Source records »
= = = =

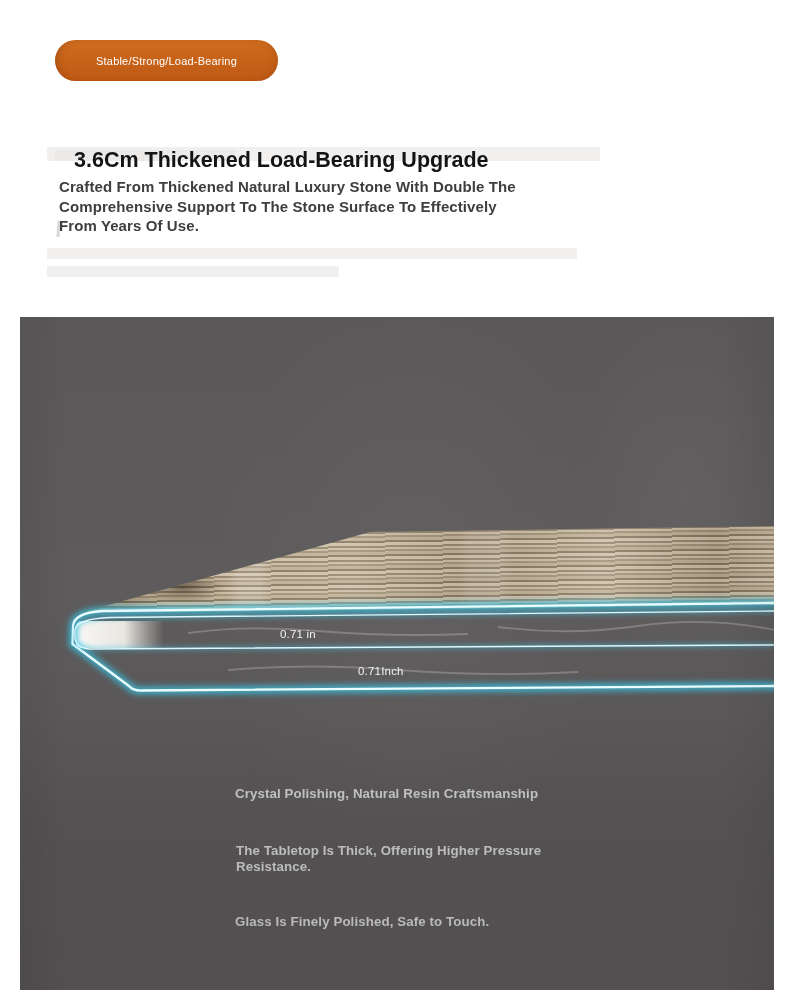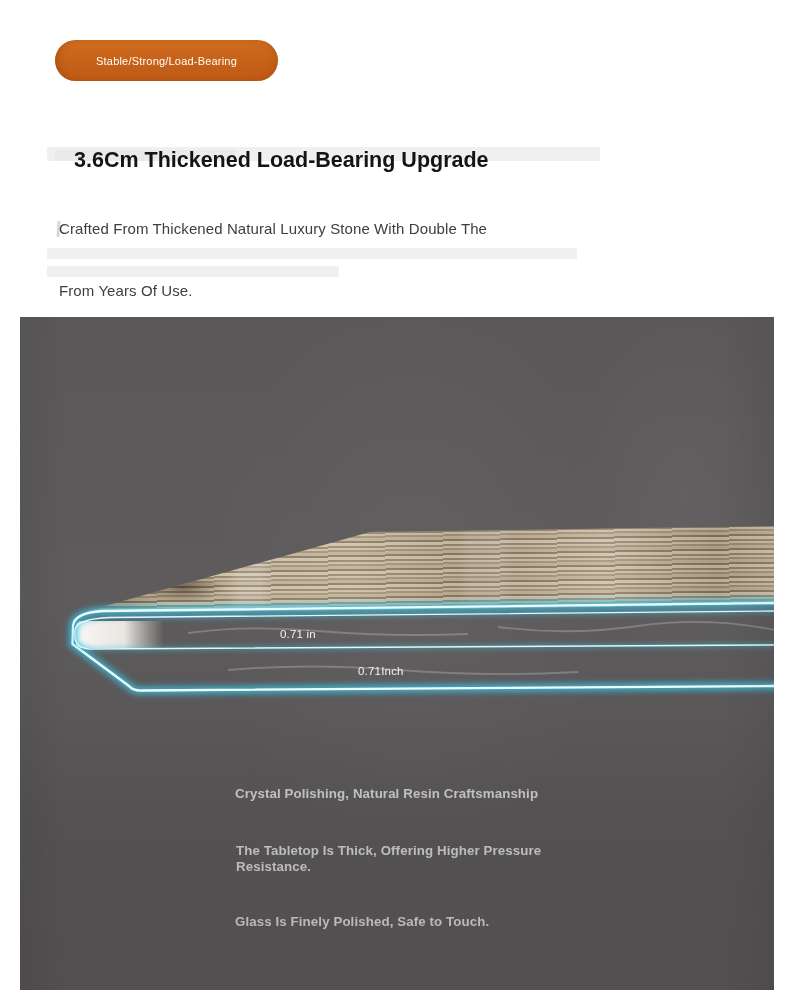"Crafted From Thickened Natural Luxury" .description .pline { font-weight: 400 -> 700; margin-top: 42px -> none }
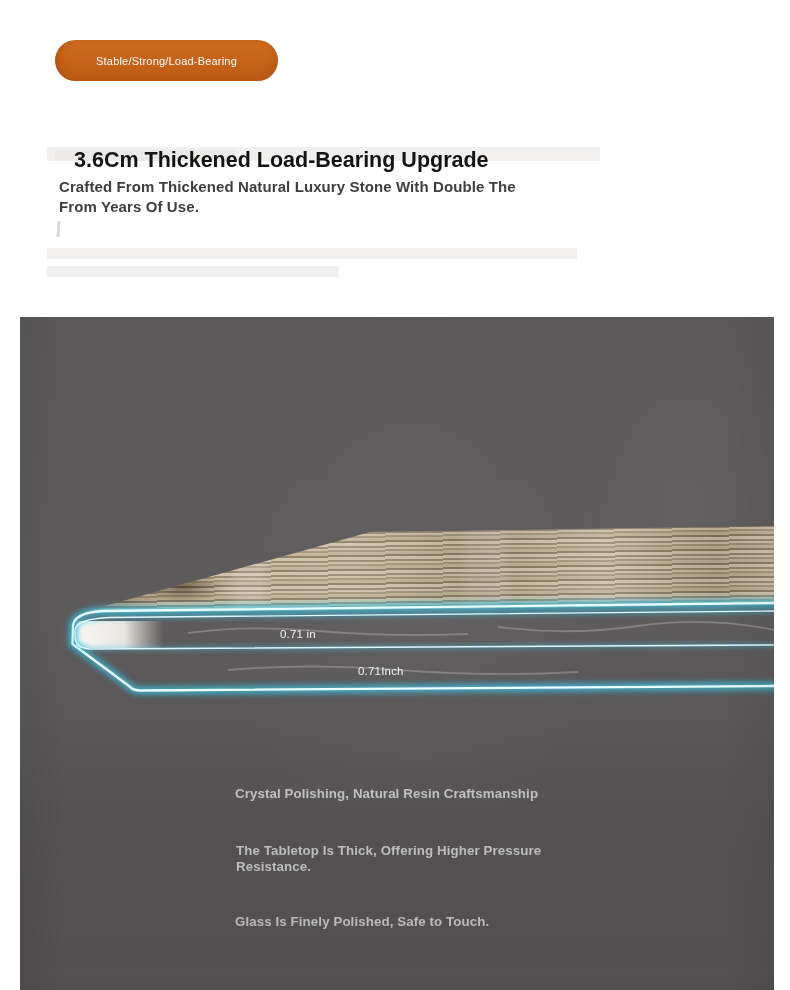"Comprehensive Support To The Stone" div.pline { html: none -> <div>Comprehensive Support To The Stone Surface To Effectively</div> }
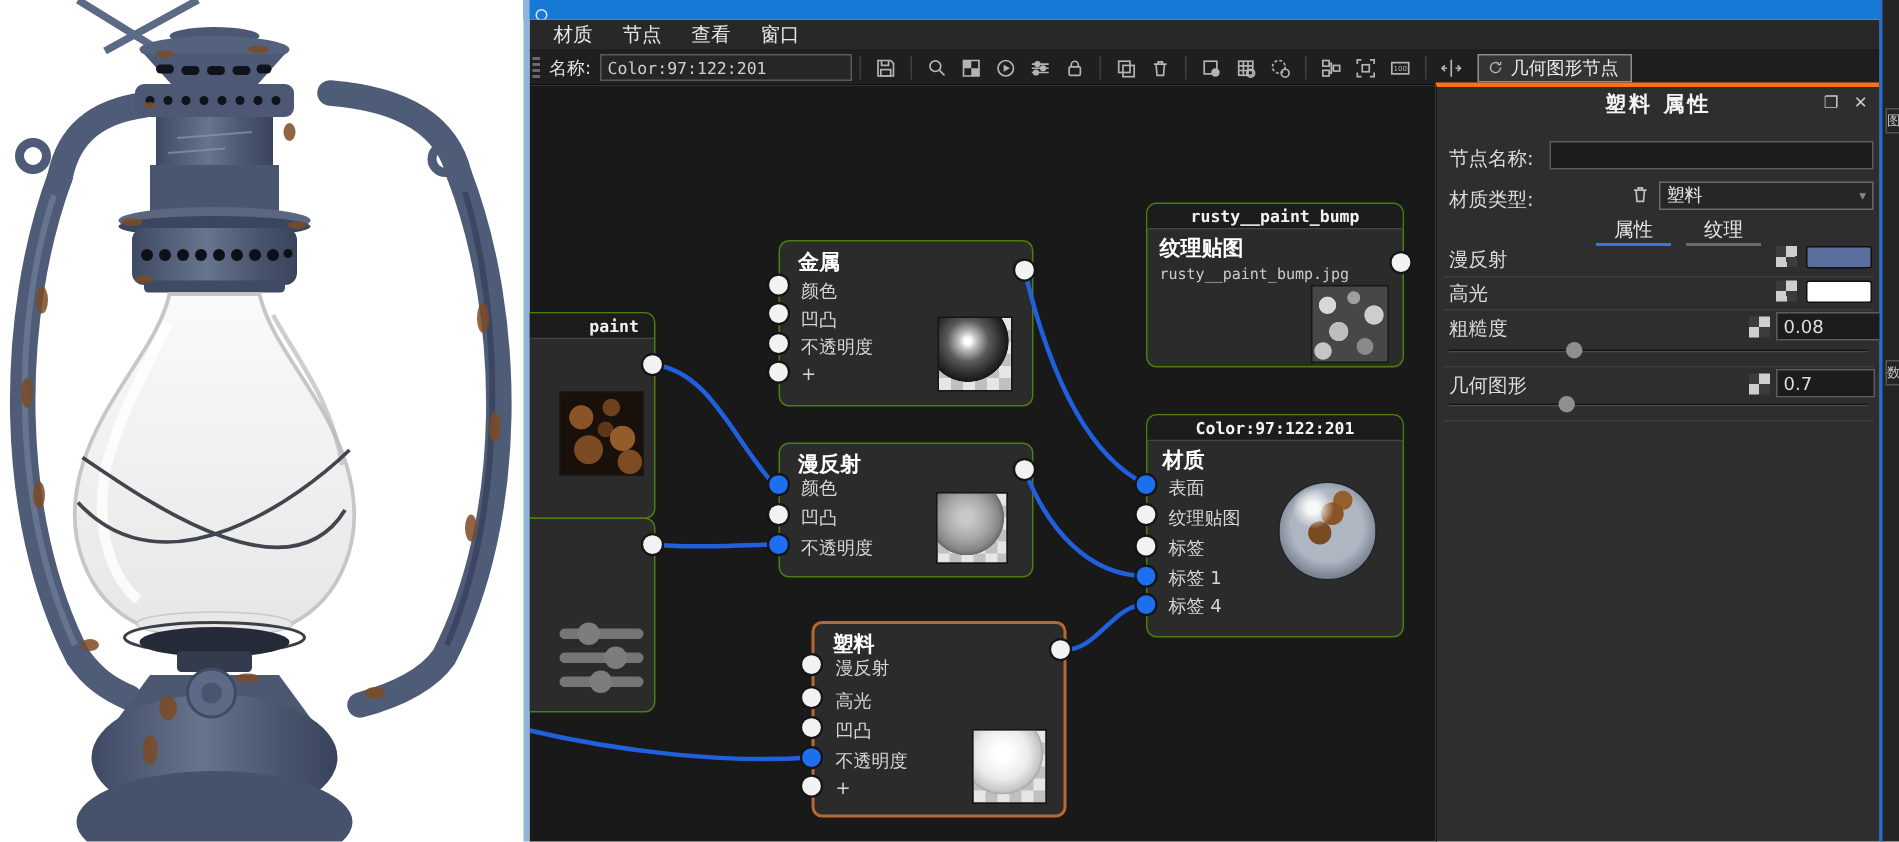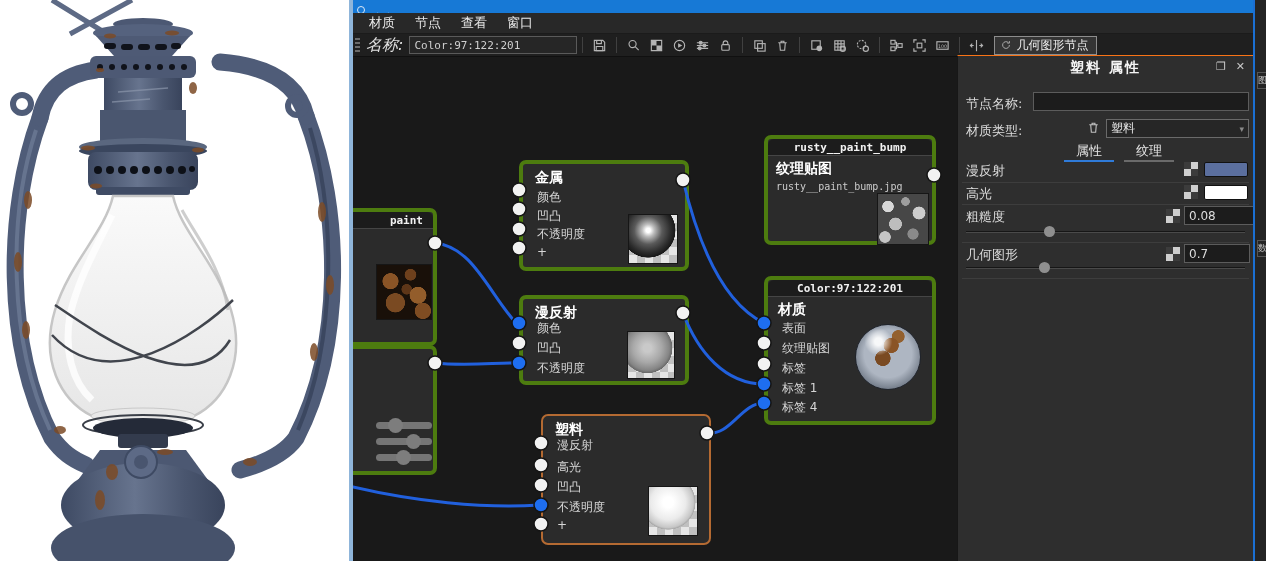"名称:" .tname { font-size: 16px -> 12px; font-style: italic -> none }
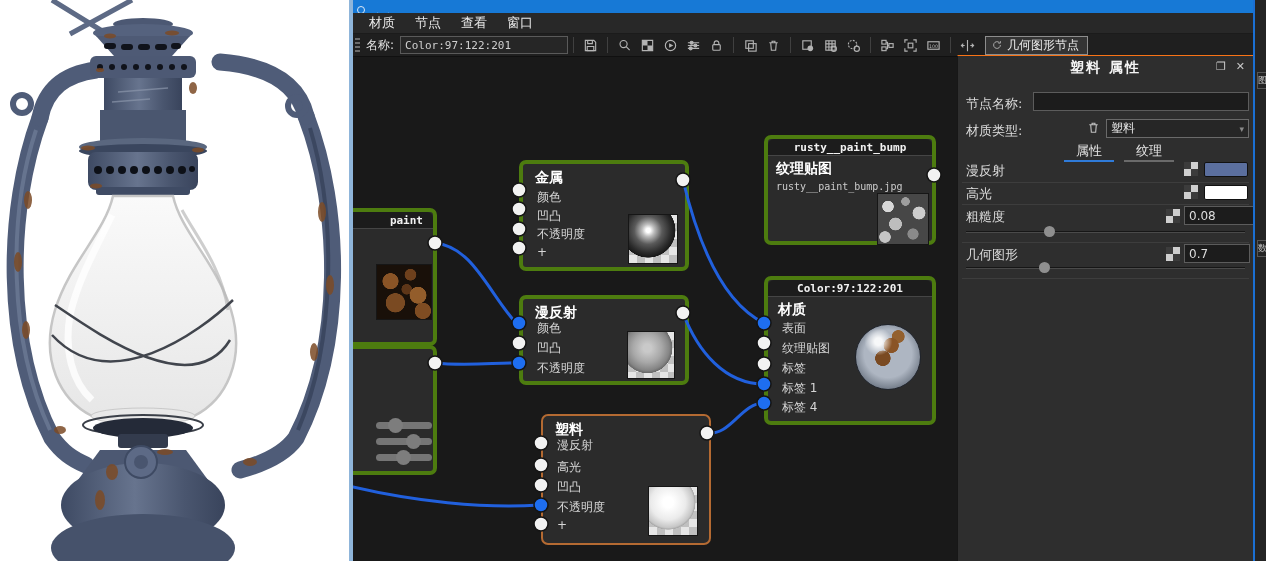"塑料 属性" .panel { border-top: 1px solid #f97316 -> 3px solid #f97316 }
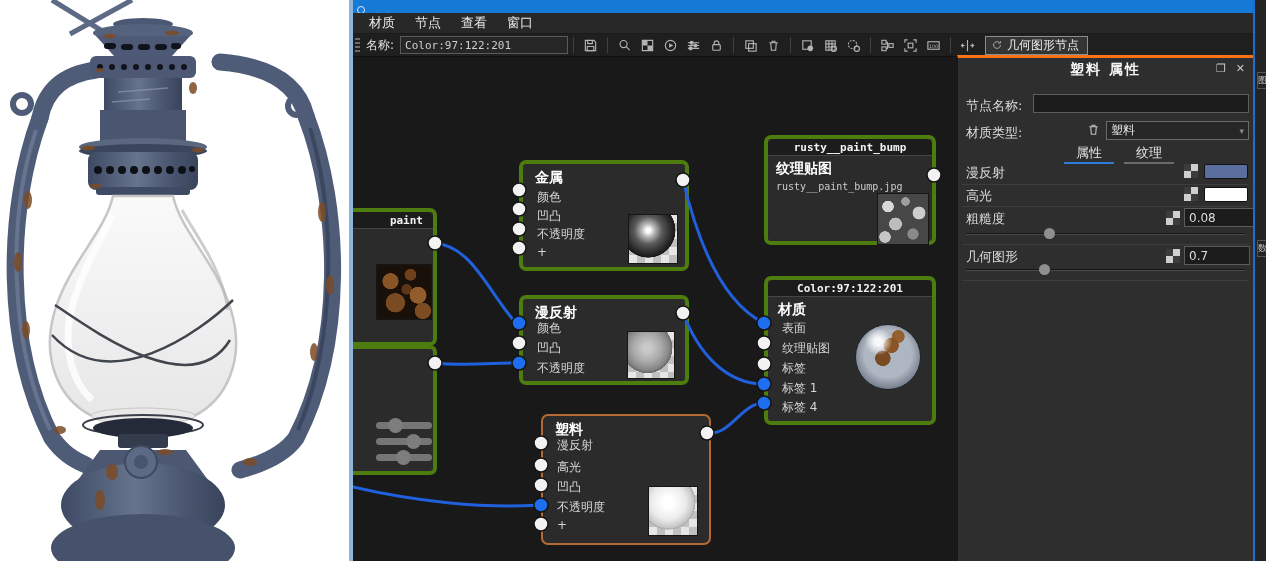"rusty__paint_bump" .node { border: 4px solid #4d7c0f -> 1px solid #4d7c0f }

= = = =

Activity »
Repeat all the data as it stands, dropping any images it holds.

Task output »
"Crafted From Thickened Natural Luxury" .description .pline { font-weight: 400 -> 700; margin-top: 42px -> none }
"Comprehensive Support To The Stone" div.pline { html: none -> <div>Comprehensive Support To The Stone Surface To Effectively</div> }
"名称:" .tname { font-size: 16px -> 12px; font-style: italic -> none }
"塑料 属性" .panel { border-top: 1px solid #f97316 -> 3px solid #f97316 }
"rusty__paint_bump" .node { border: 4px solid #4d7c0f -> 1px solid #4d7c0f }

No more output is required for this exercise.